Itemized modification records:
┄┄┄┄┄┄
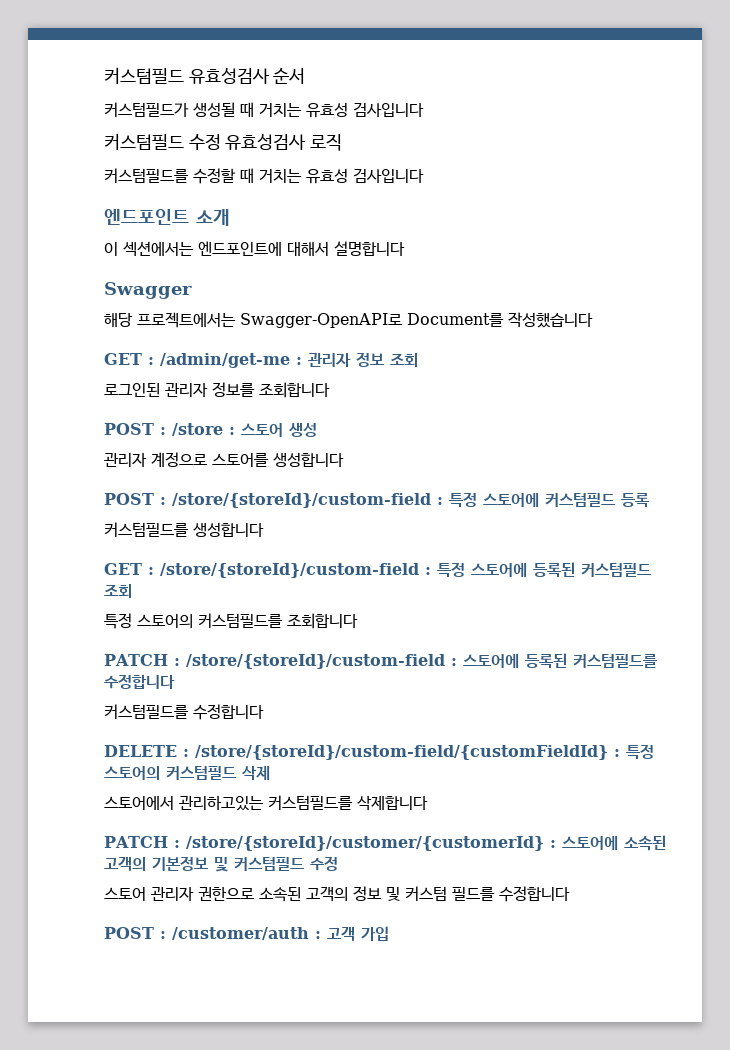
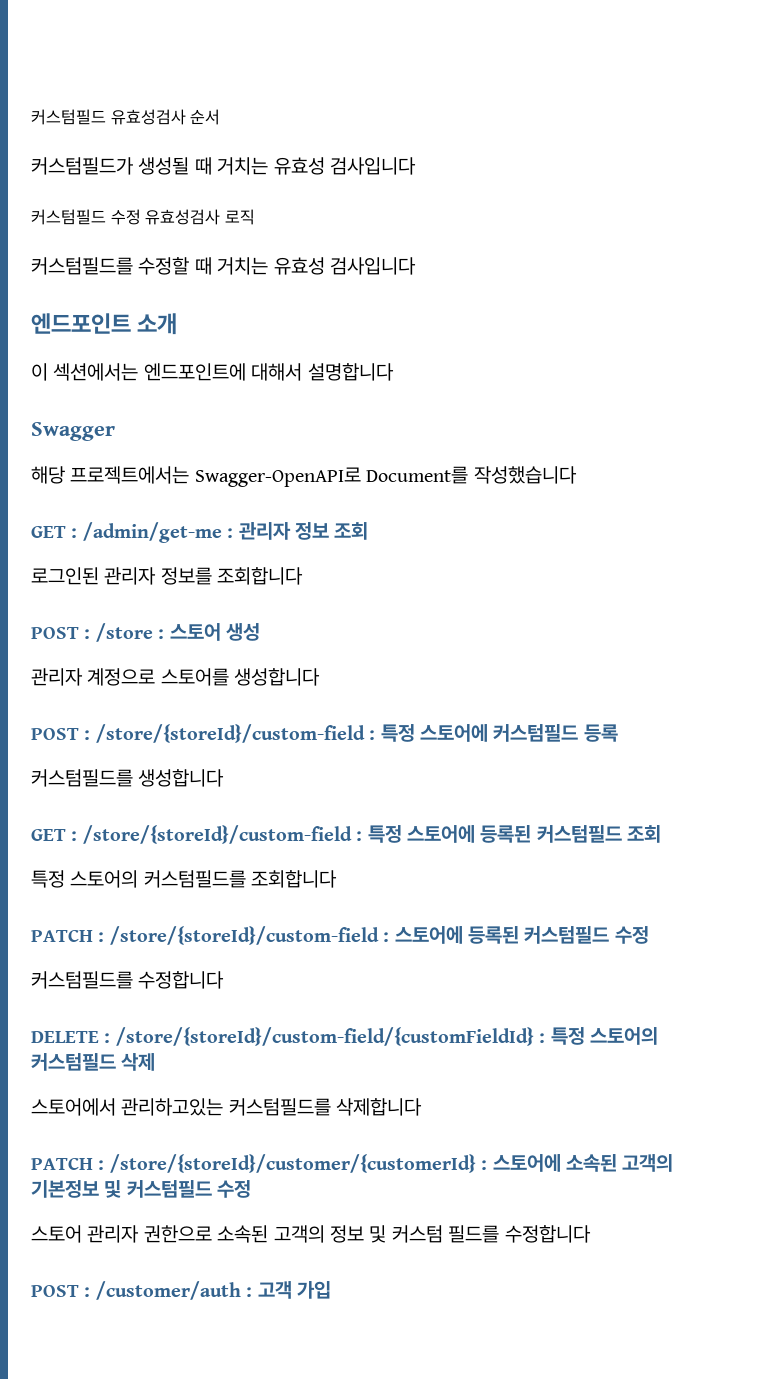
[572,654,658,668] [104,674,175,689] 커스텀필드를 수정합니다 -> [524,926,649,944] 커스텀필드 수정

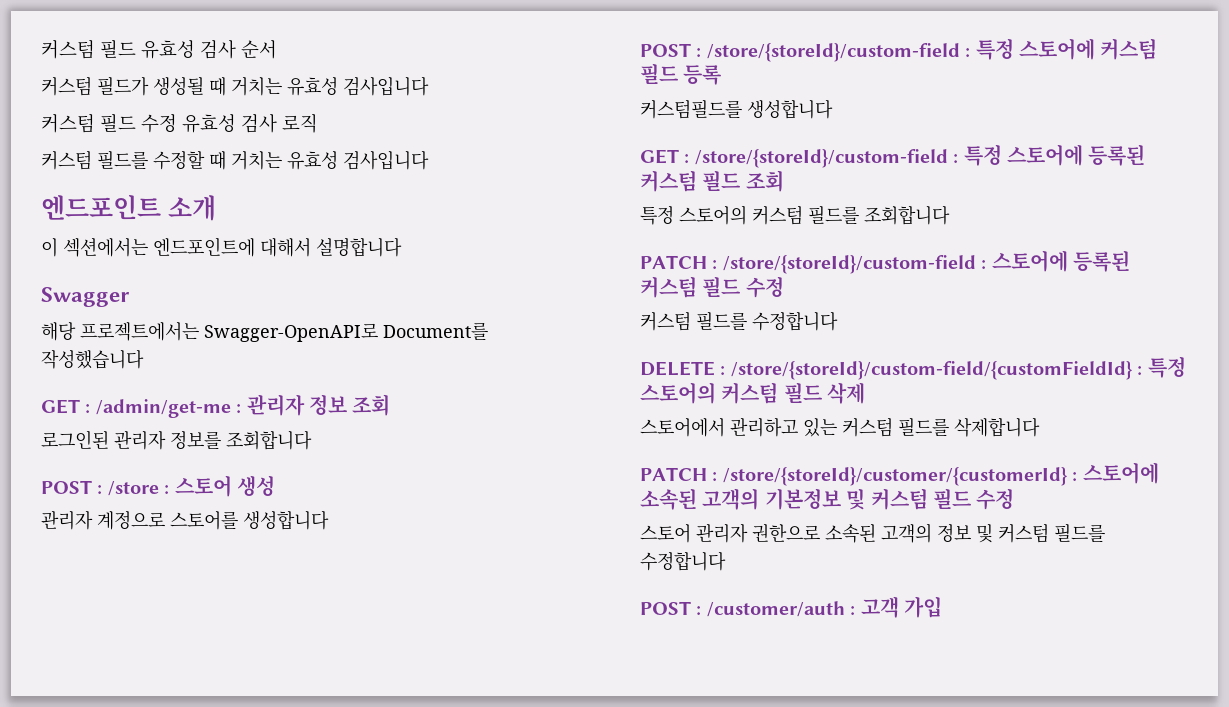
[31,109,186,125] 커스텀필드 유효성검사 -> [41,39,236,59] 커스텀 필드 유효성 검사
[31,157,133,175] 커스텀필드가 -> [41,76,149,96] 커스텀 필드가
[31,209,221,225] 커스텀필드 수정 유효성검사 -> [41,113,277,133] 커스텀 필드 수정 유효성 검사
[31,257,133,275] 커스텀필드를 -> [41,150,148,170] 커스텀 필드를
[493,724,579,742] 커스텀필드 -> [1100,38,1158,60] [640,64,678,84] 커스텀 필드
[536,825,622,843] 커스텀필드 -> [640,170,741,192] 커스텀 필드
[143,870,246,888] 커스텀필드를 -> [752,205,859,225] 커스텀 필드를
[524,926,649,944] [31,971,133,989] 커스텀필드 수정 // 커스텀필드를 -> [640,276,784,298] [640,311,747,331] 커스텀 필드 수정 // 커스텀 필드를
[31,1053,116,1071] 커스텀필드 -> [721,382,822,404] 커스텀 필드
[121,1098,331,1116] 관리하고있는 커스텀필드를 -> [730,417,949,437] 관리하고 있는 커스텀 필드를
[126,1180,212,1198] 커스텀필드 -> [870,488,971,510] 커스텀 필드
┄┄┄┄┄┄
Task instructions:
Out of the data above, return each line where the word "유효성검사" can be found.

Task answer:
[31,109,186,125] 커스텀필드 유효성검사 -> [41,39,236,59] 커스텀 필드 유효성 검사
[31,209,221,225] 커스텀필드 수정 유효성검사 -> [41,113,277,133] 커스텀 필드 수정 유효성 검사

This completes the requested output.